Learning a new skill in mountain biking has that risk-benefit balance. A couple years back when I first started jumping I got pretty confident (read cocky
). I was out riding with a couple guys and we saw this big jump that looked doable. When I saw them hesitate to go first I stepped up without really scoping it out first and went flying in only to see the landing did not match my speed at all. A broken collar bone and confidence later I had gained more respect for progressing a skill. Confidence will get you through a shocking amount on a bike, but eventually if you haven’t put in the practice to really learn a skill you’ll come up to that feature that beats you.

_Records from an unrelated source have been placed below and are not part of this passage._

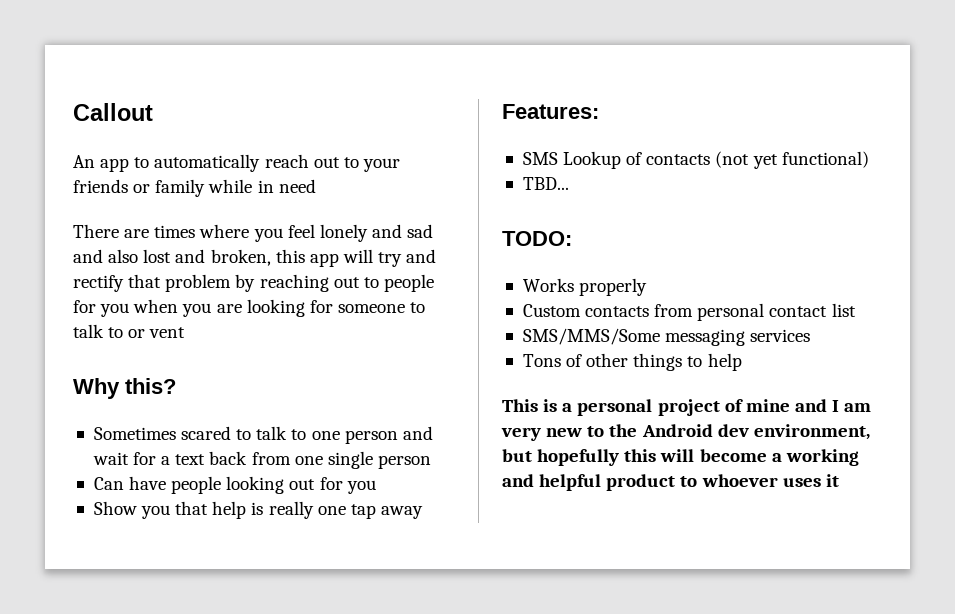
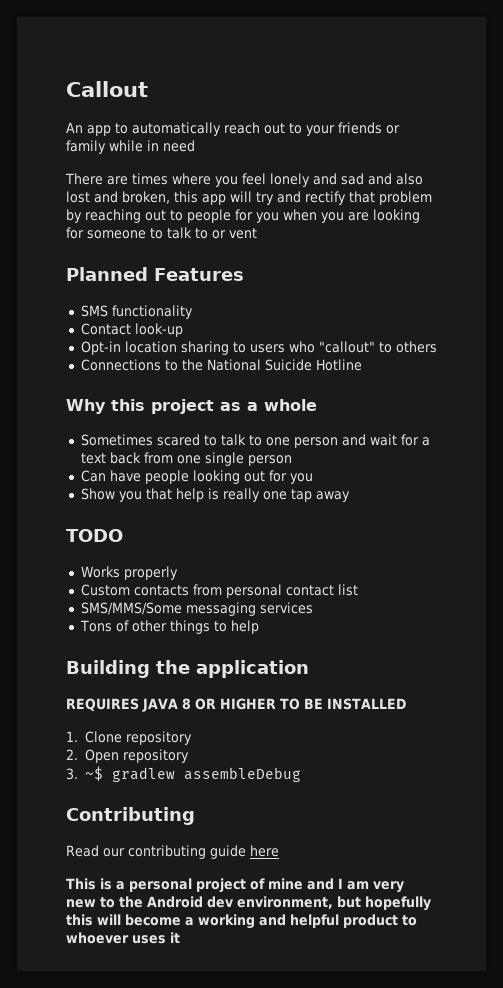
- Why this?
+ Planned Features
+ SMS functionality
+ Contact look-up
+ Opt-in location sharing to users who "callout" to others
+ Connections to the National Suicide Hotline
+ Why this project as a whole
- Features:
- SMS Lookup of contacts (not yet functional)
- TBD...
- TODO:
+ TODO
+ Building the application
+ REQUIRES JAVA 8 OR HIGHER TO BE INSTALLED
+ 1. Clone repository
+ 2. Open repository
+ 3. ~$ gradlew assembleDebug
+ Contributing
+ Read our contributing guide here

I know I’m not alone in learning to jump after 30. I recently joined that Instagram thing (@cpendrel
) and posted some jump videos. I expected female riders to get stoked, riled up and excited to jump, but when the 45+ guys in town started approaching me about jumping, talking about how intimidating that line was, how they were trying to figure out the timing, the speed, I was kind of surprised. It was cool to see that sharing a skill I was working on, like jumping, was encouraging guys in town to also push their comfort zones. Friends and friends of friends wanted me to take them jumping when they came through town.
Learning from my broken collar bone...ok two broken collar bones, I took weeks this summer, riding a small set of tables, changing up my height, distance, hitting backside, trying to do my little xc version of a whip before moving on to bigger stuff. I’d watch endless streams of people go through bigger lines, case them and make out ok and felt like a rookie sticking to the small lines. I knew I could likely go bigger, but when I did I wanted to be able to control the attitude of my bike in the air.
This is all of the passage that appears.